Confined-space drowning, lone worker
A 20-year-old maintenance worker drowned after becoming engulfed in a flooded underground water-main vault during a valve repair. Investigators cited lack of oversight and auditing, insufficient confined-space training, no completed permit, and no on-site rescue capability among key factors.
Mitigation strategies:
Make supervision a control, not an afterthought: Define which tasks require a present, competent supervisor (e.g., lifting ops, hot work, work at height) and which forbid lone working (e.g., permit-required confined spaces).
Offer structured training & mentorship: Pair new/young or task-inexperienced workers with mentors; keep them under close supervision until competence is proven; refreshers to prevent drift/shortcuts.
Ensure clear communication & permits: Pre-job briefs, shift handovers, and permit-to-work with supervisor sign-off; visibly tag out removed guards/changed states; coordinate multi-contractor interfaces to avoid task conflicts.

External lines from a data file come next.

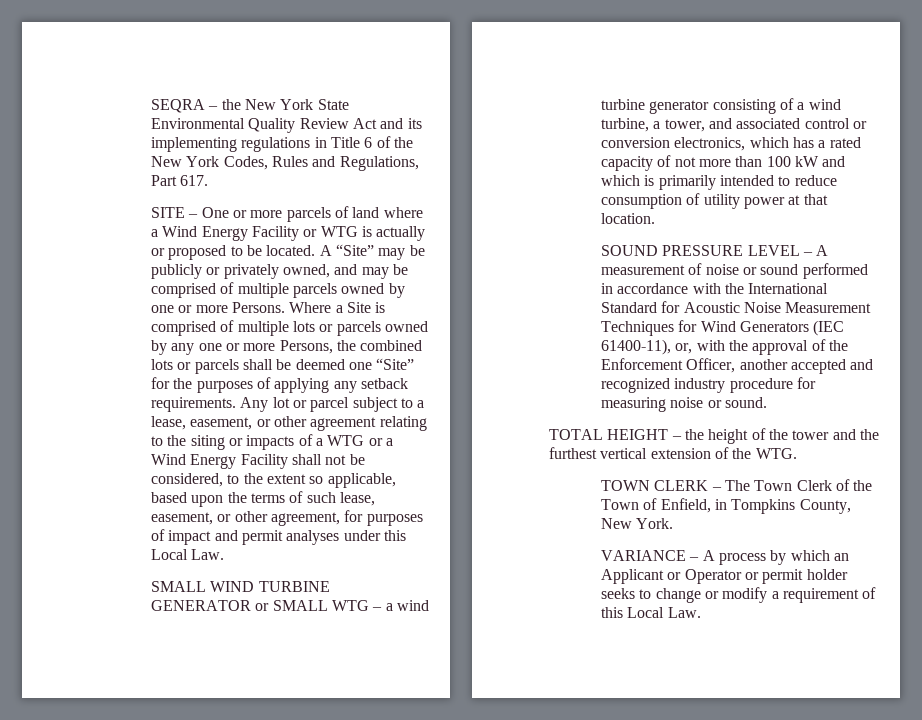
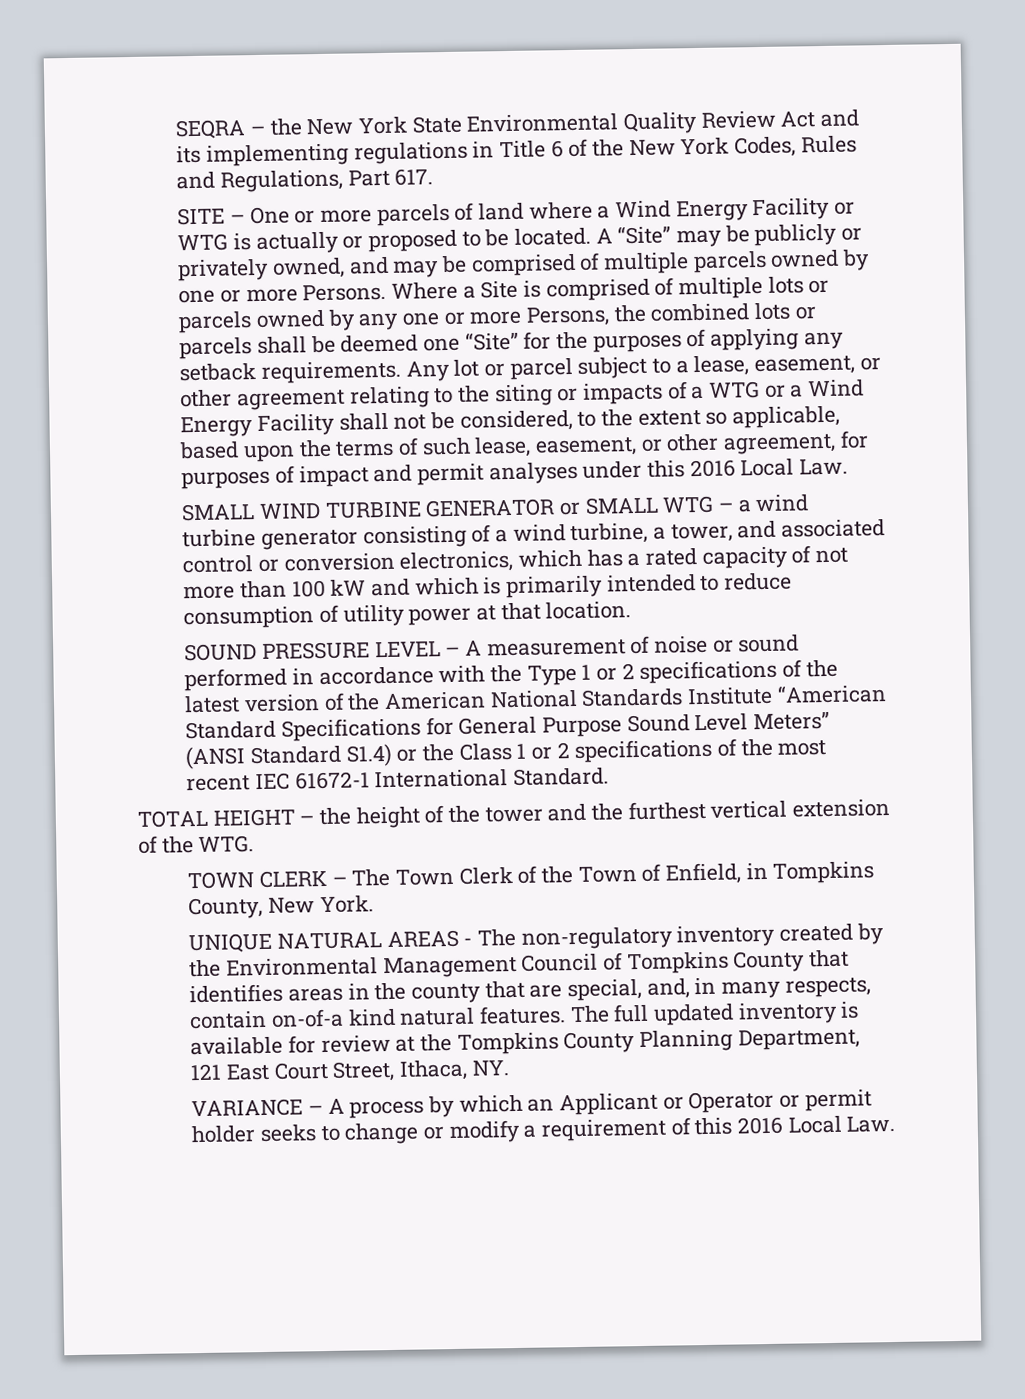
- Any lot or parcel subject to a lease, easement, or other agreement relating to the siting or impacts of a WTG or a Wind Energy Facility shall not be considered, to the extent so applicable, based upon the terms of such lease, easement, or other agreement, for purposes of impact and permit analyses under this Local Law.
+ Any lot or parcel subject to a lease, easement, or other agreement relating to the siting or impacts of a WTG or a Wind Energy Facility shall not be considered, to the extent so applicable, based upon the terms of such lease, easement, or other agreement, for purposes of impact and permit analyses under this 2016 Local Law.
- SOUND PRESSURE LEVEL – A measurement of noise or sound performed in accordance with the International Standard for Acoustic Noise Measurement Techniques for Wind Generators (IEC 61400-11), or, with the approval of the Enforcement Officer, another accepted and recognized industry procedure for measuring noise or sound.
+ SOUND PRESSURE LEVEL – A measurement of noise or sound performed in accordance with the Type 1 or 2 specifications of the latest version of the American National Standards Institute “American Standard Specifications for General Purpose Sound Level Meters” (ANSI Standard S1.4) or the Class 1 or 2 specifications of the most recent IEC 61672-1 International Standard.
+ UNIQUE NATURAL AREAS - The non-regulatory inventory created by the Environmental Management Council of Tompkins County that identifies areas in the county that are special, and, in many respects, contain on-of-a kind natural features. The full updated inventory is available for review at the Tompkins County Planning Department, 121 East Court Street, Ithaca, NY.
- VARIANCE – A process by which an Applicant or Operator or permit holder seeks to change or modify a requirement of this Local Law.
+ VARIANCE – A process by which an Applicant or Operator or permit holder seeks to change or modify a requirement of this 2016 Local Law.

Plan the work, staff the work: JHAs for non-routine/lone tasks; enforce buddy systems and realistic spans of control so supervisors can actually observe work and intervene in real time.
Monitor lone workers: Scheduled check-ins, man-down/impact-detect wearables, GPS/SOS to a 24/7 response center; satellite options where coverage is poor. Remember that tech augments but never replaces human oversight.
Culture & enforcement: Set the expectation to stop work and speak up; supervisors coach and correct early; audit compliance and act on findings.